Soutenir ces affirmations nécessite une recherche plus approfondie sur l'équilibre relatif de l'œuvre de Kirk et une prise en compte sincère des critiques qui, au contraire, considéraient sa vision politique comme contraire à l'Évangile. Il semble donc que la qualification de Kirk par Vance de « martyr de la foi chrétienne » soit pour le moins prématurée.
Le témoignage chrétien de Kirk peut inspirer même s'il n'est pas la cause de sa mort, et peut inspirer ses coreligionnaires, même ceux qui sont en désaccord, même avec véhémence, avec sa politique particulière ou avec l'éthique MAGA en général.
Dans le cas de l’Église catholique, il est important d’identifier les détails spécifiques d’un martyre potentiel, et l’Église les examine avec beaucoup d’attention.
Rappelons que lorsque les évêques américains ont proposé saint Thomas More comme martyr de la liberté de conscience, le cardinal Francis George de Chicago a protesté. Saint Thomas avait, dans l'exercice de ses fonctions publiques, promulgué des lois prévoyant des sanctions civiles pour les personnes reconnues coupables d'hérésie. Le cardinal George a préféré considérer More comme un martyr de la vérité catholique, et plus particulièrement de la vérité de l'office pétrinien.

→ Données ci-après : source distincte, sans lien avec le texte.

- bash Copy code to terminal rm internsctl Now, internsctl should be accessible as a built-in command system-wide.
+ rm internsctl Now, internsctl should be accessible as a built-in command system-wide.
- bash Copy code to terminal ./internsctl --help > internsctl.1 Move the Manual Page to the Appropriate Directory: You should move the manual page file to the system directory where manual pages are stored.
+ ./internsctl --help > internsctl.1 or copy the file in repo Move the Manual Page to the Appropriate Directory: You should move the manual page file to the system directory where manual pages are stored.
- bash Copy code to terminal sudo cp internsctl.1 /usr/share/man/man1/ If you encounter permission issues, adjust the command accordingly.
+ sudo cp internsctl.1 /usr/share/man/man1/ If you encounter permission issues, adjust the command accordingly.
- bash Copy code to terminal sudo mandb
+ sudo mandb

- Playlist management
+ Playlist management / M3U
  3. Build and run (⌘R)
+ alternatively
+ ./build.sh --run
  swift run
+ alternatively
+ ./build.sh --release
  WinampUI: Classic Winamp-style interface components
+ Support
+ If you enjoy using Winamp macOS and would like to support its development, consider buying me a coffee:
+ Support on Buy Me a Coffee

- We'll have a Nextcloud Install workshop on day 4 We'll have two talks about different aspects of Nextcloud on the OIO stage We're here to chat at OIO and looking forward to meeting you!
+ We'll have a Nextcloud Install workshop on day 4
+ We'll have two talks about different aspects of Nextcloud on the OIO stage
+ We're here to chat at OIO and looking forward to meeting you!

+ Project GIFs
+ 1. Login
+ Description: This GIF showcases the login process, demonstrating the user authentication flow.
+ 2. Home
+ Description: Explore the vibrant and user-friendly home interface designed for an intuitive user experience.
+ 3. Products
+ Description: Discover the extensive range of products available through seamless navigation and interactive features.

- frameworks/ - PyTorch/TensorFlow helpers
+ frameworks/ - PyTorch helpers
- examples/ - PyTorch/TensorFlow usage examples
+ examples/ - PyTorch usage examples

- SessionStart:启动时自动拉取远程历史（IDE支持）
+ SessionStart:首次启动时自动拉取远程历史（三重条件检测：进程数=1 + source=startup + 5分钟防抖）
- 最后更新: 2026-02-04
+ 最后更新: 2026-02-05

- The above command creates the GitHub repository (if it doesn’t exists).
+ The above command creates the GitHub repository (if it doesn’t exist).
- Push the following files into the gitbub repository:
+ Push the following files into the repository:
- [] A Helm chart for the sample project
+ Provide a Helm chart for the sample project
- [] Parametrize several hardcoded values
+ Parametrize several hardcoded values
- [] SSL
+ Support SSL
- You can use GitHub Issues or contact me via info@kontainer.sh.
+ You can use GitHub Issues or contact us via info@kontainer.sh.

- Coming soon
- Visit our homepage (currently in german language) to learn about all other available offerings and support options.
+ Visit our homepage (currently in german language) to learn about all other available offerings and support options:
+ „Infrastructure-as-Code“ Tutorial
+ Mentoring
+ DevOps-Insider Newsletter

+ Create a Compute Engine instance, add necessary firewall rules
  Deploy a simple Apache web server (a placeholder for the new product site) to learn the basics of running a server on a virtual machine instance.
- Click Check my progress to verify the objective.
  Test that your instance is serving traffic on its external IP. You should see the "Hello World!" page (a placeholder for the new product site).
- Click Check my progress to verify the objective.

L'intensité des jours qui ont immédiatement suivi l'assassinat de Charlie Kirk ne se prête pas à la réflexion approfondie nécessaire pour examiner un cas complexe de martyre potentiel pour la foi. Kirk n'étant pas catholique, son cas ne sera pas officiellement examiné par les autorités catholiques.
Pourtant, pour les chrétiens qui, depuis le début, ont honoré les martyrs, c’est une discussion qui mérite un examen patient.